Edit difference data
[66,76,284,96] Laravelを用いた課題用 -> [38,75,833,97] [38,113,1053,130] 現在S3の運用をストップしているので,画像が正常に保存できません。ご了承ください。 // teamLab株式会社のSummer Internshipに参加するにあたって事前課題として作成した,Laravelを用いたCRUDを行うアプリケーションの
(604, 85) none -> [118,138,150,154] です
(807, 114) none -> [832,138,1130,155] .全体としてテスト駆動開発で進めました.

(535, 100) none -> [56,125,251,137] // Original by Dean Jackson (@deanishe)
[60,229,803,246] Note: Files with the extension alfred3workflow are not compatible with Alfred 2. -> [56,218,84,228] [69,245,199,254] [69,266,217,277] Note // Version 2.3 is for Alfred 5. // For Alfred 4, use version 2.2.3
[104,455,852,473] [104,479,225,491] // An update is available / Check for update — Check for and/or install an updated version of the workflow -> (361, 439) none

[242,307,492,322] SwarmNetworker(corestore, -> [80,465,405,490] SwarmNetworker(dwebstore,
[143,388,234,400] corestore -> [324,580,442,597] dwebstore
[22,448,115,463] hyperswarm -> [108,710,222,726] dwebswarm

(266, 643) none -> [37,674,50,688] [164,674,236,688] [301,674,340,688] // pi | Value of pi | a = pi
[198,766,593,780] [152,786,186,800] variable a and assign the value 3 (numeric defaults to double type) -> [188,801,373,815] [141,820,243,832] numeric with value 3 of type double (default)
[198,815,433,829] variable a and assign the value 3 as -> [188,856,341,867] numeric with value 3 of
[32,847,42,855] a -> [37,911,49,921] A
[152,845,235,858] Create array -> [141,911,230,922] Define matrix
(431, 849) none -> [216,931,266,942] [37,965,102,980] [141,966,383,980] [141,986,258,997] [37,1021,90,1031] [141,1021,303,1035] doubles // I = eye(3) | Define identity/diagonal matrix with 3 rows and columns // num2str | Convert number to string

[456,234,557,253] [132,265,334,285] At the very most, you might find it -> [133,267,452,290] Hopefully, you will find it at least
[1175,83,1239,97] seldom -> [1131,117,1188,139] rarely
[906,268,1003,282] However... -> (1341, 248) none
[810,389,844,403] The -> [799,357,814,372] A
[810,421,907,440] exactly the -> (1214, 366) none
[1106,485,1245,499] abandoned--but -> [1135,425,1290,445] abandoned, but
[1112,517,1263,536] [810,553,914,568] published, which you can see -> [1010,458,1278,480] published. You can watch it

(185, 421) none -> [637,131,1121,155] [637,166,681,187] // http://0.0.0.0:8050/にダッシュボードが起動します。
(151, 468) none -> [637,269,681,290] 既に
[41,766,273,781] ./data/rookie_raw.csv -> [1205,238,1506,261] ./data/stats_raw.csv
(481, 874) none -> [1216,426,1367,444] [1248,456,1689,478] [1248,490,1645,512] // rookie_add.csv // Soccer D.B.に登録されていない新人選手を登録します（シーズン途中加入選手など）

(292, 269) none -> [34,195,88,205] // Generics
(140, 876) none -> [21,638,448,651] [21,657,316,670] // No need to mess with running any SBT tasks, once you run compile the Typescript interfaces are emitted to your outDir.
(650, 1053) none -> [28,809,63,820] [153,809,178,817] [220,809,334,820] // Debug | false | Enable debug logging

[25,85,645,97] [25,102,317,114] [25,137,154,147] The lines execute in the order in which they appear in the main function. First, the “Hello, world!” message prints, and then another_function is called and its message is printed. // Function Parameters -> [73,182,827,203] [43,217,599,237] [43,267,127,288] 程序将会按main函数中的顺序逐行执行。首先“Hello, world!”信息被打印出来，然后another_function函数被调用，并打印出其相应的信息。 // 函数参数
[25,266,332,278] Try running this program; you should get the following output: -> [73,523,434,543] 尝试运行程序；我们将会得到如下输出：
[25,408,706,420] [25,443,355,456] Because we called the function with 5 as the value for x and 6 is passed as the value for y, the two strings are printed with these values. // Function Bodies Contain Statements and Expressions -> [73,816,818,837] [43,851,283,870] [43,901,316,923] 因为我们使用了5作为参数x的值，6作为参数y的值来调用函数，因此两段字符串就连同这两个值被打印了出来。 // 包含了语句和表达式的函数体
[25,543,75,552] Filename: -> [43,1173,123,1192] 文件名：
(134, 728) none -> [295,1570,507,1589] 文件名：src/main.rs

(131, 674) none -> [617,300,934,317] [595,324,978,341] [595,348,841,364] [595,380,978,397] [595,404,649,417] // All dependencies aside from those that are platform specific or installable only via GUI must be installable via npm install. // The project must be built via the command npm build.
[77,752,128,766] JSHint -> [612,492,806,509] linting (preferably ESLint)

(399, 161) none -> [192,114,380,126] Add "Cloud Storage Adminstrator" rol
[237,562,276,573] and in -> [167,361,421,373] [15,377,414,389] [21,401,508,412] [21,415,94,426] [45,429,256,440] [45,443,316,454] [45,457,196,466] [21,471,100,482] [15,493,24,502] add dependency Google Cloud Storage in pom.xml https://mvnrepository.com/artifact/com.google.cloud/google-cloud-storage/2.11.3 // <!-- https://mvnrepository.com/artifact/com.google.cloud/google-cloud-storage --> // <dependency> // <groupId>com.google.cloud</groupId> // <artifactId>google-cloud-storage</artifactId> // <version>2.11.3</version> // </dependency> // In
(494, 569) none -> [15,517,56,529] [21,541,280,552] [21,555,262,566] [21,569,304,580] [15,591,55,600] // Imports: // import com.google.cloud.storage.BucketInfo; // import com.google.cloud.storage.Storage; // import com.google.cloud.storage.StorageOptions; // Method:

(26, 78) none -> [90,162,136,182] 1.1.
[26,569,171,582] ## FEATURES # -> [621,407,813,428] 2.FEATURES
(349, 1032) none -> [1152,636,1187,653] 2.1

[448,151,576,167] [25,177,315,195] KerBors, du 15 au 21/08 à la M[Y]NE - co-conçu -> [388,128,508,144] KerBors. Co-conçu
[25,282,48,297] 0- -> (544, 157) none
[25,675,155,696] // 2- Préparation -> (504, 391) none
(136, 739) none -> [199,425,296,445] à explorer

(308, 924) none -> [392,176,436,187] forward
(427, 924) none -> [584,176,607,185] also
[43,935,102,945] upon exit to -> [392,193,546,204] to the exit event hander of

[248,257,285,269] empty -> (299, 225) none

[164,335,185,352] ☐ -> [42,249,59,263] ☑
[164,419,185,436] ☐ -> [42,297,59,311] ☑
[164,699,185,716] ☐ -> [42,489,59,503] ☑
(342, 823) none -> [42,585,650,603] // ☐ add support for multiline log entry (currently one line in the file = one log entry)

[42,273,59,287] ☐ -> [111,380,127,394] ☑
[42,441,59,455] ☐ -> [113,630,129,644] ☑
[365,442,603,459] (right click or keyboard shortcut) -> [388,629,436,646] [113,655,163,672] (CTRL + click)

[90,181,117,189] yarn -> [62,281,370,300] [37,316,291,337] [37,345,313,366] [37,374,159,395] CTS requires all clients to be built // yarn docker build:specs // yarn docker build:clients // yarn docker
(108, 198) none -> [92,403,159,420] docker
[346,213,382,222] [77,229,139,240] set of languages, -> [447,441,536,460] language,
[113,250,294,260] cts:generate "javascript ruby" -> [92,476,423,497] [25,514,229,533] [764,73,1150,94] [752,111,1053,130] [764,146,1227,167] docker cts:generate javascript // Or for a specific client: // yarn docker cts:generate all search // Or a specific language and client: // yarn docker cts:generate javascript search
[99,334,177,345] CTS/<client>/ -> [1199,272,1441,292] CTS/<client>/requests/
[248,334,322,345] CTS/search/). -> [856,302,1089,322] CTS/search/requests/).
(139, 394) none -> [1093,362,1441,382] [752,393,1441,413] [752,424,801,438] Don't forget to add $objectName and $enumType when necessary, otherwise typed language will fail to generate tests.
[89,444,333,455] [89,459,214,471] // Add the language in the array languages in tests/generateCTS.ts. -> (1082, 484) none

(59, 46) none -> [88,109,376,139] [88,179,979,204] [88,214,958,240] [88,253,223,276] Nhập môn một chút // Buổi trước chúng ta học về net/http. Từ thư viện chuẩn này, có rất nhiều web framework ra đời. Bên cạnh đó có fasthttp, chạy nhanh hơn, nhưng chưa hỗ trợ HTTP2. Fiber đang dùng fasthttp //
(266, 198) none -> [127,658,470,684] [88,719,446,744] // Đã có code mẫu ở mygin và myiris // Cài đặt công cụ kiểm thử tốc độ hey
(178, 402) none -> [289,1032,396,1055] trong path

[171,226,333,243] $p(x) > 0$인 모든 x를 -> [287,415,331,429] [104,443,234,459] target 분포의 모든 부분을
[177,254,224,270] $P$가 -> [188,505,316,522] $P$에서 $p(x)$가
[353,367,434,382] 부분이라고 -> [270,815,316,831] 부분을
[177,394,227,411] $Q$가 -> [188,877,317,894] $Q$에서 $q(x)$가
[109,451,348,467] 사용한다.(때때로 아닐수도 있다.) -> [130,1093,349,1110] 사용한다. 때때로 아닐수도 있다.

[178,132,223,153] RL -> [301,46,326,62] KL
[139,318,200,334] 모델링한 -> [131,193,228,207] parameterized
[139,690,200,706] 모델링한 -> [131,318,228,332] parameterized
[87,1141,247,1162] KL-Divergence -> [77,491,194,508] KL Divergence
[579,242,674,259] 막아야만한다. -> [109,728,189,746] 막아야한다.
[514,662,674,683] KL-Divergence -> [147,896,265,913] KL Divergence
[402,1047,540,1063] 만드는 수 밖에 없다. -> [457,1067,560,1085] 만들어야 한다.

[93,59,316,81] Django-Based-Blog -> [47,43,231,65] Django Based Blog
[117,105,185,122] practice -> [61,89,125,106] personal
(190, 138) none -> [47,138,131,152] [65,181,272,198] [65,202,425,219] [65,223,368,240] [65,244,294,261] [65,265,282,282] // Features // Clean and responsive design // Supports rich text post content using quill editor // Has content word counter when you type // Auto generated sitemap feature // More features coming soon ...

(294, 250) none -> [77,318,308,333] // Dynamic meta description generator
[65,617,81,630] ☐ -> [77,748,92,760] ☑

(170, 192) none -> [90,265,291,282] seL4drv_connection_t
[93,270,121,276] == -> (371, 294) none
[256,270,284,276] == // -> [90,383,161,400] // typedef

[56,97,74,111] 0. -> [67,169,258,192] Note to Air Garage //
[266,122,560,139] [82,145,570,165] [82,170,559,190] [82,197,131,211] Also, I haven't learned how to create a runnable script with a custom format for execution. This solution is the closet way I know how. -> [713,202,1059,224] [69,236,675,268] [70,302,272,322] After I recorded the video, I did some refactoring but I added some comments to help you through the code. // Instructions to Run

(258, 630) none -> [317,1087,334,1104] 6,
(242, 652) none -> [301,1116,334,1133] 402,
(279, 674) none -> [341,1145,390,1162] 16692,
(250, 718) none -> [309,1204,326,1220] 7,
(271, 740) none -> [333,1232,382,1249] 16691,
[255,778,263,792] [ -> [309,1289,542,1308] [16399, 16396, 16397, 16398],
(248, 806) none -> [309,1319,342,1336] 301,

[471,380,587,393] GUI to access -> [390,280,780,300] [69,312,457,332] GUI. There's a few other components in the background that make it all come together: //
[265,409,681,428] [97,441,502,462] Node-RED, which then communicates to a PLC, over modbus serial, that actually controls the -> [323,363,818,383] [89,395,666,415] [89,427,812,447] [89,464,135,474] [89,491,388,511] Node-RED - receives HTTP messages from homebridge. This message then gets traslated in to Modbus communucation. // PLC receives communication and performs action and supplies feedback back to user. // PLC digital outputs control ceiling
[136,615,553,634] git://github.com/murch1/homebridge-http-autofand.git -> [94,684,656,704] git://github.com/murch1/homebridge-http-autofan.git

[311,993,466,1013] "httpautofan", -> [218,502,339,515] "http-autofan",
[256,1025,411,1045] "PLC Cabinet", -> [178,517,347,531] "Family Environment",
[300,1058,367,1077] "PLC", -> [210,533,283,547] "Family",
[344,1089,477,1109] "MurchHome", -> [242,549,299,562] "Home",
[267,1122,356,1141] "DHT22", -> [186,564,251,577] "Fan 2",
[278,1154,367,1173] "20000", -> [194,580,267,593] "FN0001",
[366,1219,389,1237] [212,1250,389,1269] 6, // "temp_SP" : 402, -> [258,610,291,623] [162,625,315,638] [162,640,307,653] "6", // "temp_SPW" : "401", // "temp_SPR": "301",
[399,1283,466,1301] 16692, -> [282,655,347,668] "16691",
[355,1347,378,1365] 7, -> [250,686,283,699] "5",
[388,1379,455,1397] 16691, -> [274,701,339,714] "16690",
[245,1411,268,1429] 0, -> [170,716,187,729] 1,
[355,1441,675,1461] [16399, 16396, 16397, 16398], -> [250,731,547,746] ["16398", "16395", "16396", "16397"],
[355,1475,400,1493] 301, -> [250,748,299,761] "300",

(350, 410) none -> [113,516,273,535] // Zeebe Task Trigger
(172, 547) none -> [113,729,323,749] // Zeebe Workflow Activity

### Instructions to follow
From the records above, give again exactly the lines running from the line with "[93,270,121,276] == -> (371, 294) none" to the line with "[56,97,74,111] 0. ->", inclusive.

### Expected output
[93,270,121,276] == -> (371, 294) none
[256,270,284,276] == // -> [90,383,161,400] // typedef

[56,97,74,111] 0. -> [67,169,258,192] Note to Air Garage //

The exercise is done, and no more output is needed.